When I say "whose written English isn't strong enough," I don't mean that these students' minds are not strong. These students are intelligent and adventurous. They have decided to take up residence between two thousand and ten thousand miles away from home in order to get a university degree. They have also decided to explore complex levels of knowledge using a different language system from the one they have always known..
Languages are indeed systems consisting of thousands, if not millions, of symbols.The interaction of these symbols is as complex as the human mind. Learning to use an entirely different language system provides a huge challenge. Yet these students have said, "Bring it on."
To the dismay of many of these students, the complexity of symbolic usage becomes starkly evident when they try to write. Oral interaction doesn't depend on words alone; it uses universal symbols of vocal tone, facial expression, gesture, body position, and so forth. In writing, by contrast, nothing at all is universal -- not the order of the words, not the sounds of words in relation to the marks on the page, not even the means of separating thought units (which in English is done with punctuation and spaces between letters, sentences, and paragraphs).
International students study the system of symbols that is the English language. They learn that system in theory. And then, just like their domestic counterparts, they have to apply all that theory to writing.
Application is hard. Writing is famously tough for second-language students to master. But I am discovering that the teaching of writing cannot be effective without deploying one indispensable element: workshop time.
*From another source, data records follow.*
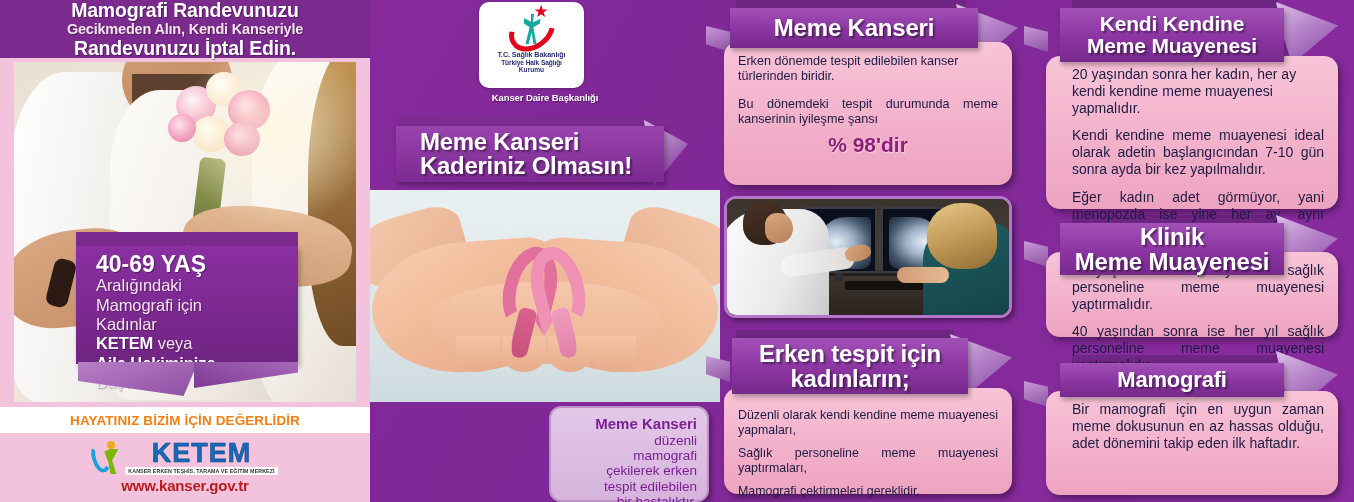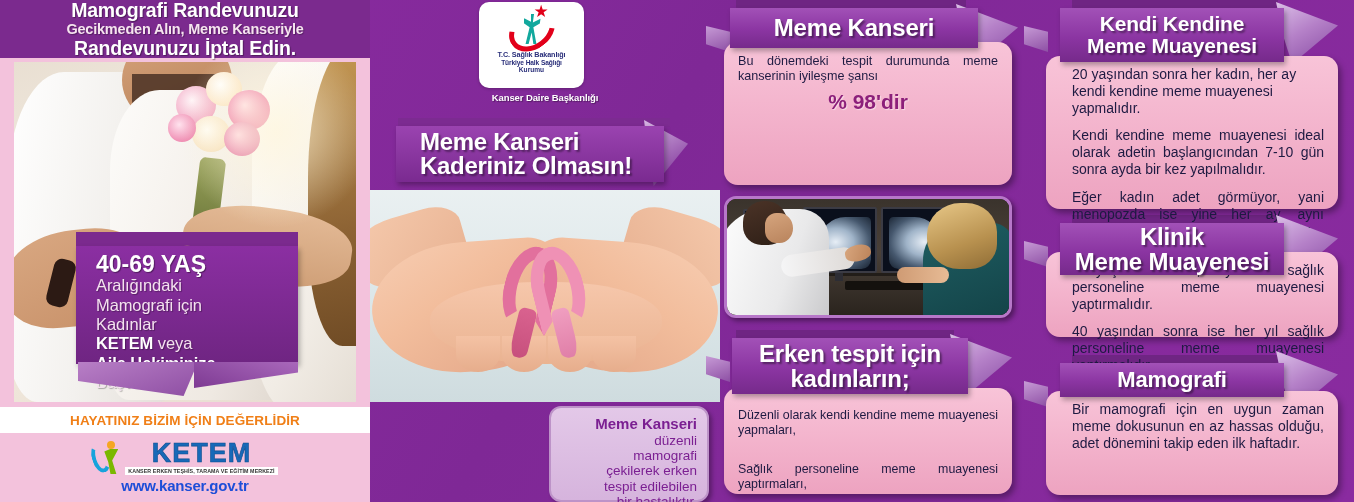"Gecikmeden Alın, Meme Kanseriyle" div.l2 { text: Meme -> Kendi }
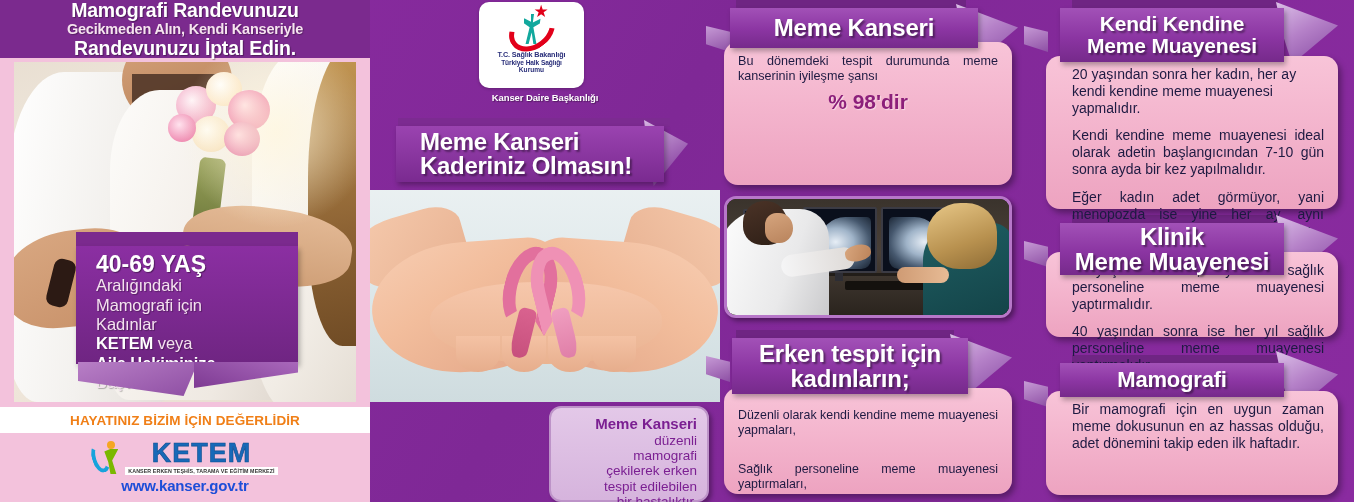"Erken dönemde tespit edilebilen kanser" p.lead { html: none -> <p>Erken dönemde tespit edilebilen kanser türlerinden biridir.</p> }
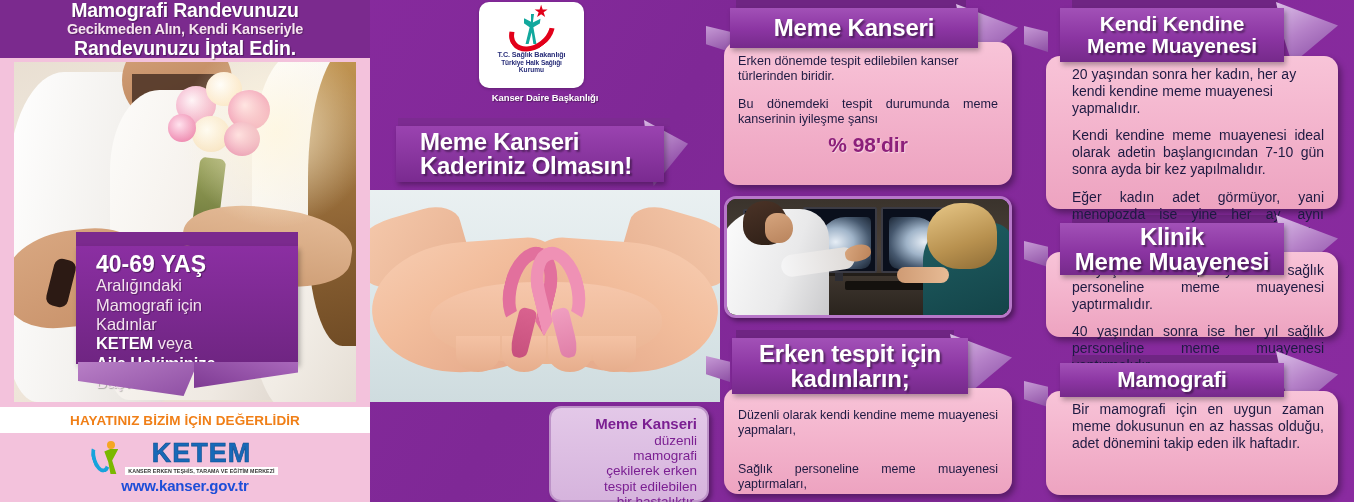"Sağlık personeline meme muayenesi yaptırmaları," .c3b .card-body p + p { margin-top: 24px -> 8px }
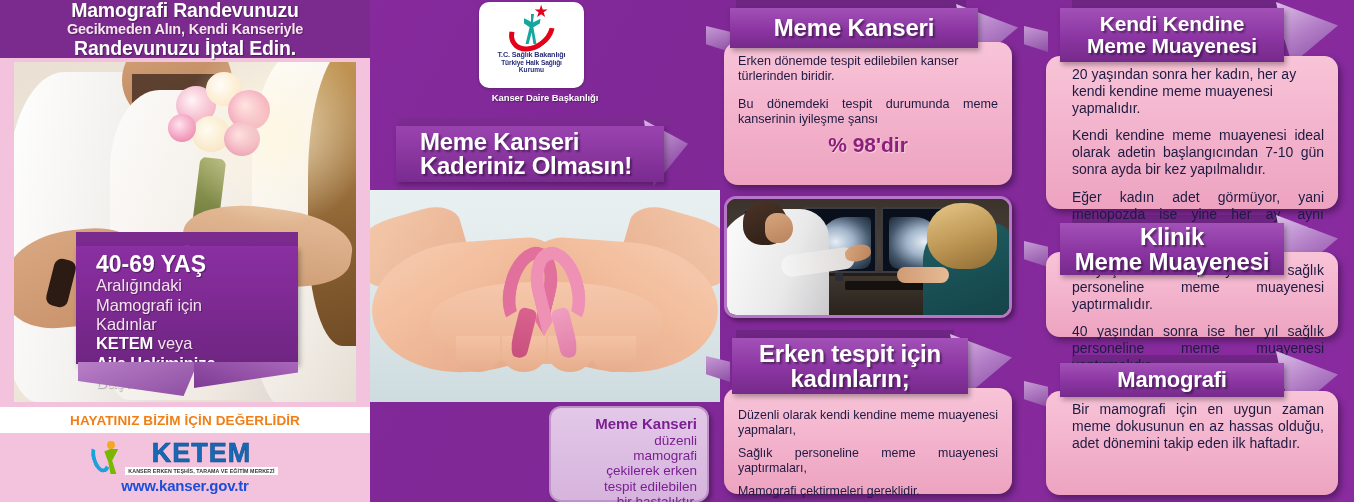"www.kanser.gov.tr" .ketem-url { color: #1d4ed8 -> #b91c1c }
Yesterday, the WRIT 110 students worked in groups. They wrote collaborative papers about current trends of events. Some wrote about technological devices. Some wrote about the civil war in Yemen. Some wrote about the humanitarian crisis in Syria. Still others wrote about recent developments in airplane design. Each student was responsible for a section of his or her group's paper. Then each group assembled its sections into a group essay. Each group edited its paper, applying transitional words and sentences to link their sections together. Each group collaborated on an introduction with a thesis statement, and on a conclusion.
It was a lot of work. Fortunately, that once-a-week Friday class is five hours long, so with appropriate breaks, the students had an adequate span of time in which to develop their ideas and structure their essays.
My role was to respond whenever a student raised a hand to ask me a question: Is this a good paragraph? Is this how you use quotation marks? Does this paragraph make sense? Is this a good thesis statement? Do you say "on one hand, on the other hand," or "in one hand, in the other hand"? How do you say that a spaceship is away from the earth? (My students and I laughed a lot when I realized how self-contradictory it sounds to say, "The spaceship is in outer space.")
At the end of the class, as the students departed, cheerfully bidding me "Have a good weekend," I realized something terrifyingly simple: This is how people learn to write. Especially when using a less familiar language system, people learn to write by, well, writing. We professors spend a lot of time reviewing theory (writing strategies, essay structure, vocabulary, transitions, focus, etc., etc., etc. etc. etc. etc.). All of that theory is necessary. However, it's also necessary to learn how to sit down and persist until a piece of writing is finished; and then go back and improve what one has written.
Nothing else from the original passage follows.